When I was little, I noticed that my mother had bought guitars for both my brothers. I saw how delighted she was with the fact that they were playing, and frankly I wanted her to be delighted with me, too. The instrument absolutely captivated and mystified me, and does to this day. It didn’t take long for me to care very little who noticed. I don’t know why I stuck with it, I suppose that’s just what happens when you fall in love. Through years of failed friendships, romances and family turmoil, I came back time and time again to the world that the guitar had opened up for me. It was a haven, a safer place; one that I could build and rebuild to suit myself. That’s a luxury I didn’t have in the material world. I came across guitar players like John Mayer and KT Tunstall... I fell in love with the way they could express themselves like that, and I endeavored to be able to do the same.
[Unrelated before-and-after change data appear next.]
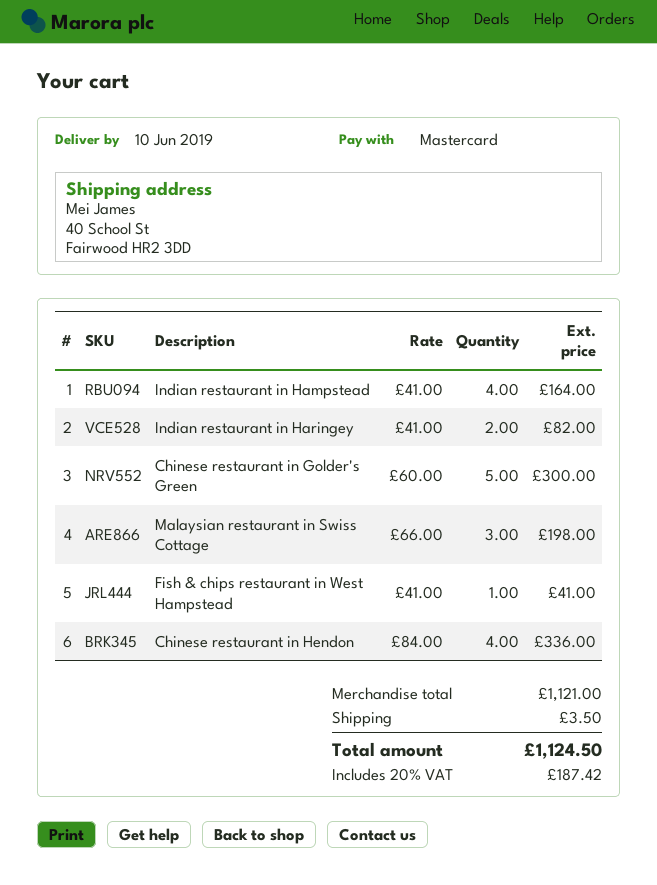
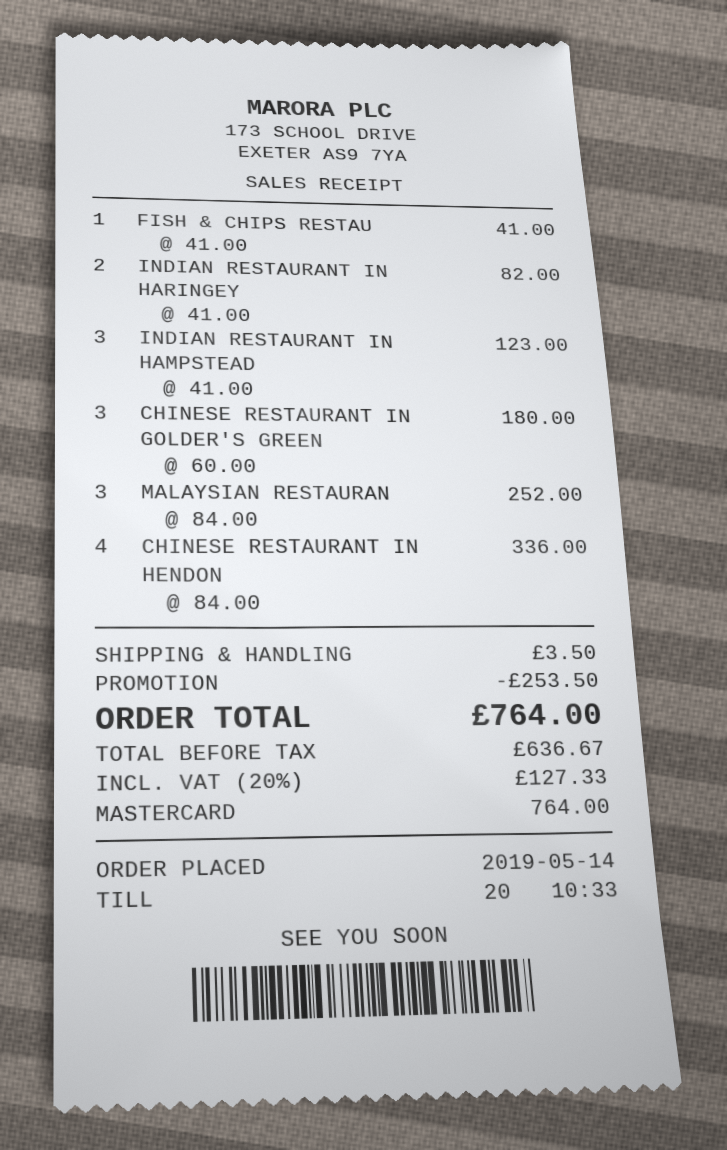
Indian restaurant in Hampstead: 4 x 41.00 = 164.00 -> 3 x 41.00 = 123.00
Chinese restaurant in Golder's Green: 5 x 60.00 = 300.00 -> 3 x 60.00 = 180.00
Malaysian restaurant in Swiss Cottage: 3 x 66.00 = 198.00 -> 3 x 84.00 = 252.00
discount: none -> 253.50
tax: 20% = 187.42 -> 20% = 127.33
total: 1124.50 -> 764.00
Somewhere along the way - maybe eleven or twelve - I fell in love with words. I had a poem published in a collection of works, and I never forgot the feeling of that book in my hands. I loved the places that words could take me to; places far away from what I was facing in ordinary life.
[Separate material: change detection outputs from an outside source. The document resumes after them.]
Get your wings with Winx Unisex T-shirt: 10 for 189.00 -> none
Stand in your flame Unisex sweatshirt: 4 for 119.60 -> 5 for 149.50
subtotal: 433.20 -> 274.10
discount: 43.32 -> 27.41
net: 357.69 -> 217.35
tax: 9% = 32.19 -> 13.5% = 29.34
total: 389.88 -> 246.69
I suppose that when I realized I could combine the two, I became a songwriter by default. My father would sing to me in the car; wonderful folk songs written by the likes of Cat Stevens and Joni Mitchell. These songs were stories, lessons, friends; and they kept me company through the time I spent in places I never belonged: like high school, and at home. I started to write songs as a means of comforting myself; I could listen back to something I wrote the last time I felt lost or alone, and remember how I got through it. Honestly, that’s still what I do to this day.
I never made the decision to be a professional musician. That was just something I realized I was doing. All of what I am, I am by default. My heart beats, my lungs breathe, and I write and sing songs.